Defaultdict (<class ' int ';, {': 2.0149030205422647, ' being ': 1.6094379124341003, ' learning ': 2.0149030205422647, ' computer ': 2.0149030205422647, ' Today ': 2.0149030205422647, ' book ': 2.0149030205422647, ' there ': 2.0149030205422647, ' it ': 2.0149030205422647, ' no ': 2.0149030205422647, ' in ': 2.0149030205422647, ' eat ': 2.0149030205422647, ' I ': 1.6094379124341003, ' You ': 2.0149030205422647, ' also ': 2.0149030205422647, ' Work ': 2.0149030205422647})

The rest is simple, just multiply the TF with the IDF.

TF–IDF algorithm interpretation and implementation of Python code (bottom)

Related Article

Contact Us

The content source of this page is from Internet, which doesn't represent Alibaba Cloud's opinion; products and services mentioned on that page don't have any relationship with Alibaba Cloud. If the content of the page makes you feel confusing, please write us an email, we will handle the problem within 5 days after receiving your email.

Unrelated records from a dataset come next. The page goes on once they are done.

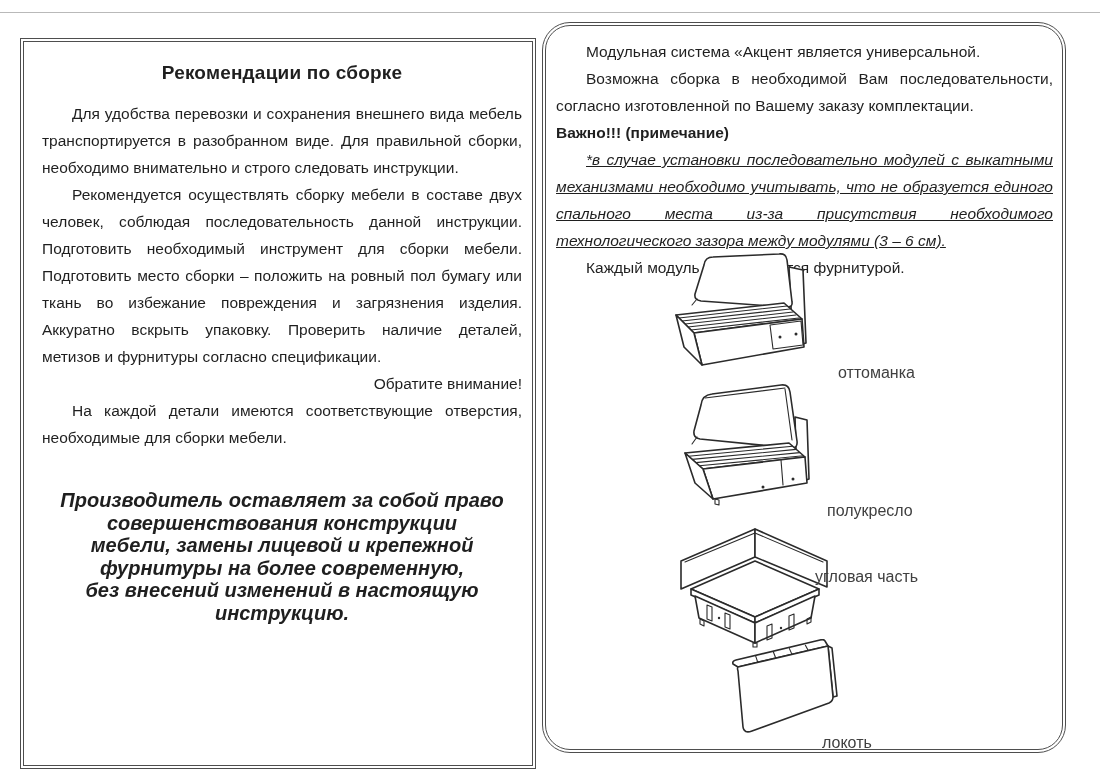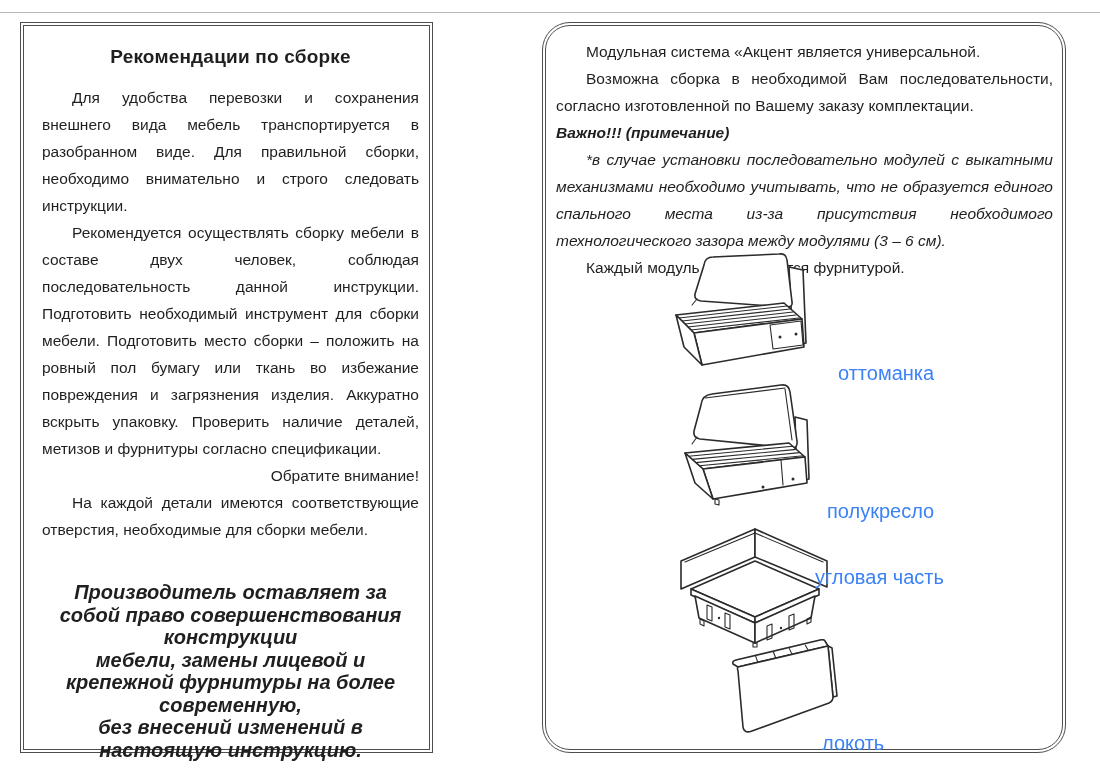--- a/index.html
+++ b/index.html
@@ -13,38 +13,38 @@
   }
   .scan-top-line {
     position:absolute; left:0; top:12px; width:1100px; height:1px;
     background:#b9b9b9;
   }
   .page {
     position:absolute; top:22px; height:731px;
     border:4px double #4e4e4e;
     background:#ffffff;
   }
-  .page-left  { left:20px;  width:413px; padding:12px 10px 0 18px; }
+  .page-left  { left:20px;  width:516px; padding:12px 10px 0 18px;margin-top:16px; }
   .page-right { left:542px; width:524px; padding:12px 9px 0 10px;border-radius:28px; }
   .doc-title {
     text-align:center; font-weight:bold; font-size:19px;
     margin:8px 0 16px 0; letter-spacing:0.2px;
   }
   .body-text { font-size:15.5px; line-height:27px; text-align:justify; }
   .indent { text-indent:30px; }
   .center-line { text-align:right; text-indent:0; }
-  .italic { font-style:italic; }
-  .bold-italic { font-weight:bold; font-style:italic; }
+  .italic { font-style:italic;text-decoration:underline; }
+  .bold-italic { font-weight:bold; }
   .disclaimer {
     margin-top:38px; font-weight:bold; font-style:italic;
     text-align:center; font-size:20px; line-height:22.5px;
   }
   .fig-label {
-    position:absolute; font-size:20px; line-height:22px; white-space:nowrap;
-    color:#3b82f6;
+    position:absolute; font-size:16px; line-height:22px; white-space:nowrap;
+    color:#404040;
   }
   .fig { position:absolute; }
   .fc  { fill:#ffffff; stroke:#2b2b2b; stroke-width:1.6; stroke-linejoin:round; }
   .thin{ fill:none;    stroke:#2b2b2b; stroke-width:1.1; stroke-linejoin:round; stroke-linecap:round; }
   .dot { fill:#2b2b2b; stroke:none; }
 </style>
 </head>
 <body>
 
 <div class="scan-top-line"></div>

If you find any instances of plagiarism from the community, please send an email to: info-contact@alibabacloud.com and provide relevant evidence. A staff member will contact you within 5 working days.

A Free Trial That Lets You Build Big!

Start building with 50+ products and up to 12 months usage for Elastic Compute Service

  • Sales Support

    1 on 1 presale consultation

  • After-Sales Support

    24/7 Technical Support 6 Free Tickets per Quarter Faster Response

  • Alibaba Cloud offers highly flexible support services tailored to meet your exact needs.